Autor(en) / Beteiligte
Titel
Effects of variations in duodenal glucose load on glycaemic, insulin, and incretin responses in type 2 diabetes
Ist Teil von
  • Diabetic medicine, 2012-05, Vol.29 (5), p.604-608
Ort / Verlag
Oxford, UK: Blackwell Publishing Ltd
Erscheinungsjahr
2012
Quelle
MEDLINE
Beschreibungen/Notizen
  • Diabet. Med. 29, 604–608 (2012) Aims  Postprandial glucagon‐like peptide‐1 (GLP‐1) secretion and the ‘incretin effect’ have been reported to be deficient in Type 2 diabetes, but most studies have not controlled for variations in the rate of gastric emptying. We evaluated blood glucose, and plasma insulin, GLP‐1 and glucose‐dependent insulinotropic polypeptide (GIP) responses to intraduodenal glucose in Type 2 diabetes, and compared these with data from healthy controls. Methods  Eight males with well‐controlled Type 2 diabetes, managed by diet alone, were studied on four occasions in single‐blind, randomized order. Blood glucose, and plasma insulin, GLP‐1, and GIP were measured during 120‐min intraduodenal glucose infusions at 1 kcal/min (G1), 2 kcal/min (G2) and 4 kcal/min (G4) or saline control. Results  Type 2 patients had higher basal (P < 0.0005) and incremental (P < 0.0005) blood glucose responses to G2 and G4, when compared with healthy controls.

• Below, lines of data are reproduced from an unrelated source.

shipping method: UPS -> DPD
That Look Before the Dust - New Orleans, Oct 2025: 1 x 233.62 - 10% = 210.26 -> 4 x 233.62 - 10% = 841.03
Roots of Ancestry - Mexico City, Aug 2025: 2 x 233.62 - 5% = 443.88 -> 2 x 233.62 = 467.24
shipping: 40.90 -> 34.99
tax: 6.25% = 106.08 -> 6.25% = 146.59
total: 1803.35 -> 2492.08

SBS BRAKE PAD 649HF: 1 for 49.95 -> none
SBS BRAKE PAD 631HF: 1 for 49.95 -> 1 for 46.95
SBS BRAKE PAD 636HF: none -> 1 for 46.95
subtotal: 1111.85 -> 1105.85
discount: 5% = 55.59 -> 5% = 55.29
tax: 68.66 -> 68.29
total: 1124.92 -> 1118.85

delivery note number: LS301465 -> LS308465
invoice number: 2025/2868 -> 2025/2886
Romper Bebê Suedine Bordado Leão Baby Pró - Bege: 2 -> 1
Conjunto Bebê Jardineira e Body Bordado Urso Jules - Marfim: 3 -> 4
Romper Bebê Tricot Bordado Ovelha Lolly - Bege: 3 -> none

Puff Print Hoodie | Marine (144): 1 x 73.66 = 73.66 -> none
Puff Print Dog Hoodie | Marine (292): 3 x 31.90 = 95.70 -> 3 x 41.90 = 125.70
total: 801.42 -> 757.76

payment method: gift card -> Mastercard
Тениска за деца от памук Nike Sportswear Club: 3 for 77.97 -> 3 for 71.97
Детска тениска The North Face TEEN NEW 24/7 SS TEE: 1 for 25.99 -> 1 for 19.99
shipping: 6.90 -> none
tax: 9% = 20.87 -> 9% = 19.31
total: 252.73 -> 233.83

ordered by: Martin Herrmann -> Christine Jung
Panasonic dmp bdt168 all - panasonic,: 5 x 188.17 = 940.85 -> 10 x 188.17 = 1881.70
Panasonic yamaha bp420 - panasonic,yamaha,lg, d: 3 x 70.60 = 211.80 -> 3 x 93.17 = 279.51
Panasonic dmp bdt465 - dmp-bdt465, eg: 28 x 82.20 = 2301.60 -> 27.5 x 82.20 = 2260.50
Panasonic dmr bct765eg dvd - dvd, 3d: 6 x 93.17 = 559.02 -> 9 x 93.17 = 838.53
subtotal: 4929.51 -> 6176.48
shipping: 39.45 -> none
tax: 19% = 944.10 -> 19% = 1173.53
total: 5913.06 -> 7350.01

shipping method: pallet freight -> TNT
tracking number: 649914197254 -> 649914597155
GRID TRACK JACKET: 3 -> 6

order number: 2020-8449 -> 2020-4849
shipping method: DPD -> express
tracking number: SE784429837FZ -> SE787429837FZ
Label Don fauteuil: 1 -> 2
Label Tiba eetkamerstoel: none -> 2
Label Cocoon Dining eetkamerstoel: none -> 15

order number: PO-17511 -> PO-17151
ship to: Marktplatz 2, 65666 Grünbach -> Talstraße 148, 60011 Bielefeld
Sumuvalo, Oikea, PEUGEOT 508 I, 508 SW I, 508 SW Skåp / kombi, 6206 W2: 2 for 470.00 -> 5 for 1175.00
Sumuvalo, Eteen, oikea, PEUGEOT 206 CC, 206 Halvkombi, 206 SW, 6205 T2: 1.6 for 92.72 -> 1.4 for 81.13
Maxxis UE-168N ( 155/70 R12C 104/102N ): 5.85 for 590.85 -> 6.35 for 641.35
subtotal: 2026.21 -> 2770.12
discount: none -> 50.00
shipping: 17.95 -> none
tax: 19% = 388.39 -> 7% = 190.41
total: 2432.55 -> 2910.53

In both groups, the stimulation of insulin and GLP‐1 by increasing glucose loads was not linear; responses to G1 and G2 were minimal, whereas responses to G4 were much greater (P < 0.005 for each) (incremental area under the GLP‐1 curve 224 ± 65, 756 ± 331 and 2807 ± 473 pmol/l.min, respectively, in Type 2 patients and 373 ± 231, 505 ± 161 and 1742 ± 456 pmol/l.min, respectively, in healthy controls). The GLP‐1 responses appeared comparable in the two groups. In both groups there was a load‐dependent increase in plasma GIP with no difference between them. Conclusions  In patients with well‐controlled Type 2 diabetes, blood glucose, insulin and GLP‐1 responses are critically dependent on the small intestinal glucose load, and GLP‐1 responses are not deficient.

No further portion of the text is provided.